__Requirement__: Only the lines from the line containing "text-align:center; vertical-align:middle; font-size:8.3px;" to the end of the entries should be repeated, exactly as they appear.

Code change snippets
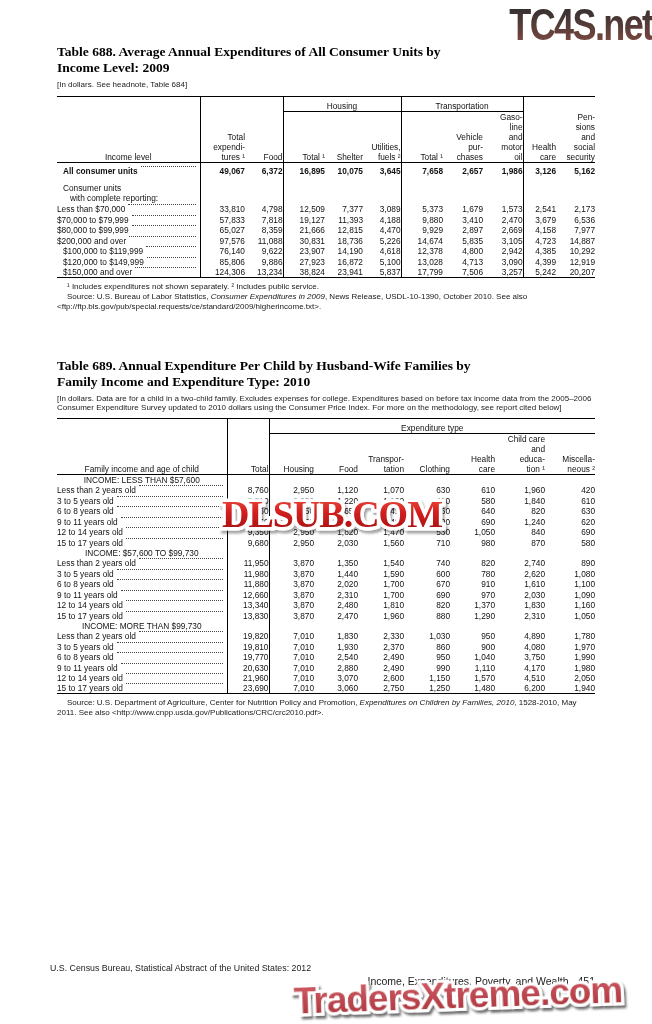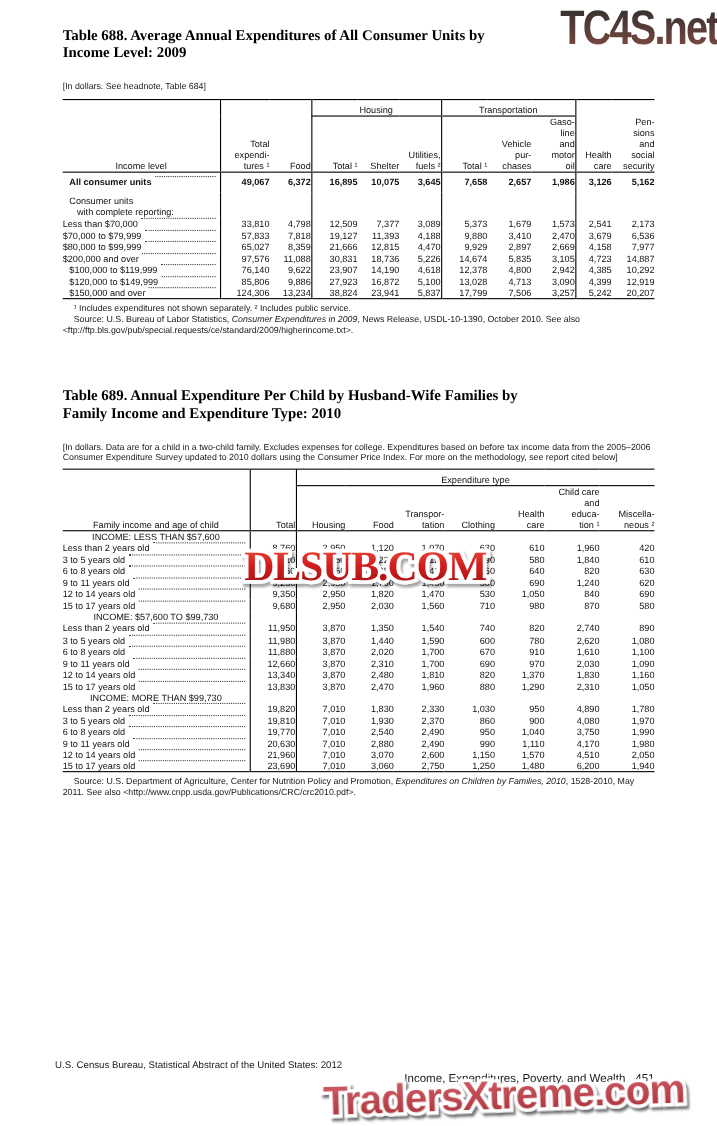--- a/index.html
+++ b/index.html
@@ -2,25 +2,25 @@
 <html><head>
 <meta charset="utf-8">
 <style>
   * { margin:0; padding:0; box-sizing:border-box; }
   html,body { background:#e8e8e8; }
   .page {
     position:relative; width:652px; height:1024px; margin:0 auto;
     background:#ffffff; overflow:hidden;
     font-family:"Liberation Sans", sans-serif; color:#111;
   }
-  .content { padding:24px 57px 0 57px; }
+  .content { padding:44px 57px 0 57px; }
 
   
   .tbl-title { font-family:"Liberation Serif", serif; font-weight:bold; font-size:13.5px; line-height:16px; color:#000; }
-  .headnote { margin-top:18px; font-size:8px; line-height:9.5px; color:#222; }
+  .headnote { margin-top:4px; font-size:8px; line-height:9.5px; color:#222; }
 
   
   table.stat { border-collapse:collapse; table-layout:fixed; width:538px; border-top:1.5px solid #000; border-bottom:1.5px solid #000; }
   table.stat th, table.stat td { font-size:8.3px; line-height:10px; vertical-align:bottom; font-weight:normal; padding:0; }
   .vl { border-left:1px solid #000; }
   th.grp-empty { height:15px; }
   th.spanner { text-align:center; font-size:8px; border-bottom:1px solid #000; padding-bottom:1px; height:15px; }
   th.stubhead { text-align:center; vertical-align:middle; font-size:8.3px; }
   th.colhead { text-align:right; vertical-align:bottom; white-space:pre-line; font-size:8px; line-height:8.8px; padding:2px 3px 2px 0; }
   thead tr.cols th, thead th.stubhead, thead th.rowspan2 { border-bottom:1px solid #000; }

__Result of this task__:
   th.stubhead { text-align:center; vertical-align:middle; font-size:8.3px; }
   th.colhead { text-align:right; vertical-align:bottom; white-space:pre-line; font-size:8px; line-height:8.8px; padding:2px 3px 2px 0; }
   thead tr.cols th, thead th.stubhead, thead th.rowspan2 { border-bottom:1px solid #000; }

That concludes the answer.